Never a Goodbye. Nonfiction Honorable Mention. Fall 2020.


by Dan Zukowski

Never a Goodbye

I can write about Al now that there’s enough distance. We met when we were two outsider kids just entering seventh grade at a public junior high school in the Bronx, two hopelessly non-athletic boys with black-rimmed eyeglasses who got good grades and had few friends. “I remember how we walked into JHS 127 on the first day in 1966 with identical brief cases,” Al emailed me decades later, casually displaying his archival memory for detail.


Our world was a small place, just big enough for small boys.
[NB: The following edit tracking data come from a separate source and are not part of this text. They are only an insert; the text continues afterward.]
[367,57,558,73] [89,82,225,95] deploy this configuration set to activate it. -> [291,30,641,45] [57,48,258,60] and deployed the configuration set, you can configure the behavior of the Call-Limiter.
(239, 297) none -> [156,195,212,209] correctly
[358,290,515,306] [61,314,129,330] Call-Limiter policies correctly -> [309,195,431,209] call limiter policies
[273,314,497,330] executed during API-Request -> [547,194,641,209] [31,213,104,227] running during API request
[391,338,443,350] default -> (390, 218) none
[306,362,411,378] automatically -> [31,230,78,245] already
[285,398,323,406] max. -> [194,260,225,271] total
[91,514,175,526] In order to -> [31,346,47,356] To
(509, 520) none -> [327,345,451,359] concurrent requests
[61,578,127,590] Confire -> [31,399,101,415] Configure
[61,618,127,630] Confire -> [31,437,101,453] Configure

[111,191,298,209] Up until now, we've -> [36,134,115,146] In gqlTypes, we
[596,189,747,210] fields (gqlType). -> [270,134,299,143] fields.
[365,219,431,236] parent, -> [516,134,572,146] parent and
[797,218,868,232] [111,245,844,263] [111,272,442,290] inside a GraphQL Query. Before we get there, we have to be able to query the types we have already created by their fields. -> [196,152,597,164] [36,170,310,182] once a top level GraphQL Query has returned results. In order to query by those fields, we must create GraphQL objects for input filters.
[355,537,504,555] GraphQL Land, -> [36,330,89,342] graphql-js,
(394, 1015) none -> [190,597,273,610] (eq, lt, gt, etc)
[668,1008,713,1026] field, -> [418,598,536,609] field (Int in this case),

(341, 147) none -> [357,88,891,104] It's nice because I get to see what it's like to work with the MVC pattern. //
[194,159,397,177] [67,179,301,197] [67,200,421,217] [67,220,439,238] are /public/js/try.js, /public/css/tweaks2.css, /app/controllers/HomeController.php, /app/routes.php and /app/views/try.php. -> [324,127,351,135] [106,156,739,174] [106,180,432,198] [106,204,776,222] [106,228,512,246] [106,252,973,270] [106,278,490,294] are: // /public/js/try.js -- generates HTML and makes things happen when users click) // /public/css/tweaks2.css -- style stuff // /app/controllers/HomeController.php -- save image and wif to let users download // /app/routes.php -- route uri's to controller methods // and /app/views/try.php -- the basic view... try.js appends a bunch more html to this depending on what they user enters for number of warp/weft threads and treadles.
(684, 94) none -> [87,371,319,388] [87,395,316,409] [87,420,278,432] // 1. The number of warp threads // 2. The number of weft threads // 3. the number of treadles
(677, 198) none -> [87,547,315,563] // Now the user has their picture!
Within our borders were playgrounds and school bells and neighborhood streets. At home there were cookies and model trains and Sunday nights watching “Bonanza.” Outside, there was the hint of danger lurking in the gritty urban streets — bigger kids, scary men, angry stray dogs — but you learned early to spot trouble and still, you had to explore. We saw each day as an adventure.

We lived about 20 walking minutes apart, me in a two-bedroom ground floor apartment in a quiet neighborhood of tall buildings and Al in the second-floor apartment of a two-family red brick house on a tree-lined street of same-looking homes. His father worked on Wall Street, back in the day when it was just another middle-class, white-collar job.

Al rode the number 13 city bus to get to school. Buses and subways were part of our landscape, places we learned to navigate, background features we recognized and ignored, surroundings that sent signals if you knew how to read them. If I heard the clank of tire chains on a passing bus as I woke up on a winter morning, I knew the snow was deep enough that school would be closed that day.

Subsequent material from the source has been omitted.